■ **Assignment**: Produce an exact copy of the lines below, starting at the first and ending with the line containing "[80,348,125,363] // jQuery -> (182, 428) none".

######

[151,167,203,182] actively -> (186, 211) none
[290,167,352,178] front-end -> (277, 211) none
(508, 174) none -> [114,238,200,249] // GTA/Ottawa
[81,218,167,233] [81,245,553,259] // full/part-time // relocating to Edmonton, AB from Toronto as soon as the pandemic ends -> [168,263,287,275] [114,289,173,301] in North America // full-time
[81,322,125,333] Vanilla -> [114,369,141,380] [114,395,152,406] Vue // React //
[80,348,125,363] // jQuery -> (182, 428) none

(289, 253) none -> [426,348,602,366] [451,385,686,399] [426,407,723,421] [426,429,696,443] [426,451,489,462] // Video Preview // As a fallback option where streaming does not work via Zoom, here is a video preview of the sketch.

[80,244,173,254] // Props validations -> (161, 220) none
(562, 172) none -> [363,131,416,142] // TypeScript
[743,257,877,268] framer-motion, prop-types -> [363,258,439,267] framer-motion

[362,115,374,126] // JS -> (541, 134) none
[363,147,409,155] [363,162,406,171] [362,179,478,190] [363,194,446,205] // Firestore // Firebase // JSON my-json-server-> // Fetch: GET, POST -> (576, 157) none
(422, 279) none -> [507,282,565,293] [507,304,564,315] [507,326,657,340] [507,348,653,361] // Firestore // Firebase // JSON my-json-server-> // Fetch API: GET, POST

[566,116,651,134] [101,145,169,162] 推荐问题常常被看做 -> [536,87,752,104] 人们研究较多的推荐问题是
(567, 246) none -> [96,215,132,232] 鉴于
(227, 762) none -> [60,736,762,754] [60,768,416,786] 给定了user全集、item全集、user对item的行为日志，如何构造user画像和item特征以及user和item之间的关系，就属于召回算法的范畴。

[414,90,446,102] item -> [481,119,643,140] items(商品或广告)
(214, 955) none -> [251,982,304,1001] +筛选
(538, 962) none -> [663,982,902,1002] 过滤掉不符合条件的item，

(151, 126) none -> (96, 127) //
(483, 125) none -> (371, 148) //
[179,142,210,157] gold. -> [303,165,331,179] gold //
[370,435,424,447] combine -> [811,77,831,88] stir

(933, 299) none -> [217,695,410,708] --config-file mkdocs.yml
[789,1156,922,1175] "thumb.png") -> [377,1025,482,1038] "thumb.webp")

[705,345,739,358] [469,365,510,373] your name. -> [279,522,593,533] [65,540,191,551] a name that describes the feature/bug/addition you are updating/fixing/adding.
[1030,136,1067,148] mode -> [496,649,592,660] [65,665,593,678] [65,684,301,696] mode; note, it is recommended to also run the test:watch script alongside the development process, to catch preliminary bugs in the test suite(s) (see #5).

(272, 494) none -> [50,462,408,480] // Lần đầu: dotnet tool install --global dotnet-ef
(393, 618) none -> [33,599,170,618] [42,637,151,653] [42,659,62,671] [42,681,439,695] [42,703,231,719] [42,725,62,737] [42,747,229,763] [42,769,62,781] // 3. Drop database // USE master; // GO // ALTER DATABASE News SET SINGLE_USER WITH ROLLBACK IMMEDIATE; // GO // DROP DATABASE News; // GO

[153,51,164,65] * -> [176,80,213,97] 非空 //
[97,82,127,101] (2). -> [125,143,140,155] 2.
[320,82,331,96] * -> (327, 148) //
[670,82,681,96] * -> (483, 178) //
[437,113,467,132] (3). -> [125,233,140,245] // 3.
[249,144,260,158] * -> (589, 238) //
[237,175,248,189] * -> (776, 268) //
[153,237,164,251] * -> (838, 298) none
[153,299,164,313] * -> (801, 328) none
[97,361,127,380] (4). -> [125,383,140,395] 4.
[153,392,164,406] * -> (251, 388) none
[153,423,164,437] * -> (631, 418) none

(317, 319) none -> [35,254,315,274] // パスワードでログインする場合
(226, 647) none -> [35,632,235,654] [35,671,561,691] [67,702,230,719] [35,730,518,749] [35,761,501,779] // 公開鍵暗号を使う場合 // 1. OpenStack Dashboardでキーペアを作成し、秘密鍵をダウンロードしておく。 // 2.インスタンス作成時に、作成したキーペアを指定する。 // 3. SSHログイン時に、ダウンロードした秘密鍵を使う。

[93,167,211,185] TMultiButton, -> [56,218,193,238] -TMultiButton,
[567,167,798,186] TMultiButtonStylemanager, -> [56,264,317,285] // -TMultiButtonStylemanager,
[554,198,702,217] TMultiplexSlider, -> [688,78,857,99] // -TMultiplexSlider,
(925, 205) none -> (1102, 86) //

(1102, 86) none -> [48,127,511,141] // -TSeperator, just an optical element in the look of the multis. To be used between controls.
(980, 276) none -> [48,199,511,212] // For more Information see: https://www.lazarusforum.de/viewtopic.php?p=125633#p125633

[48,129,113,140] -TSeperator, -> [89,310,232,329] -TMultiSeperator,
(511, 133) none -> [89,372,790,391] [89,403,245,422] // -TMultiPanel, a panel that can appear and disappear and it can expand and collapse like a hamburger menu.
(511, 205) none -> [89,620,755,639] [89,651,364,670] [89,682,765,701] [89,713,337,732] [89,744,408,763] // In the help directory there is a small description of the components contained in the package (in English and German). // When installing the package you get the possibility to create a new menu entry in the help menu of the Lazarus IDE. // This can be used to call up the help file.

######

■ **Output for this exercise**:
[151,167,203,182] actively -> (186, 211) none
[290,167,352,178] front-end -> (277, 211) none
(508, 174) none -> [114,238,200,249] // GTA/Ottawa
[81,218,167,233] [81,245,553,259] // full/part-time // relocating to Edmonton, AB from Toronto as soon as the pandemic ends -> [168,263,287,275] [114,289,173,301] in North America // full-time
[81,322,125,333] Vanilla -> [114,369,141,380] [114,395,152,406] Vue // React //
[80,348,125,363] // jQuery -> (182, 428) none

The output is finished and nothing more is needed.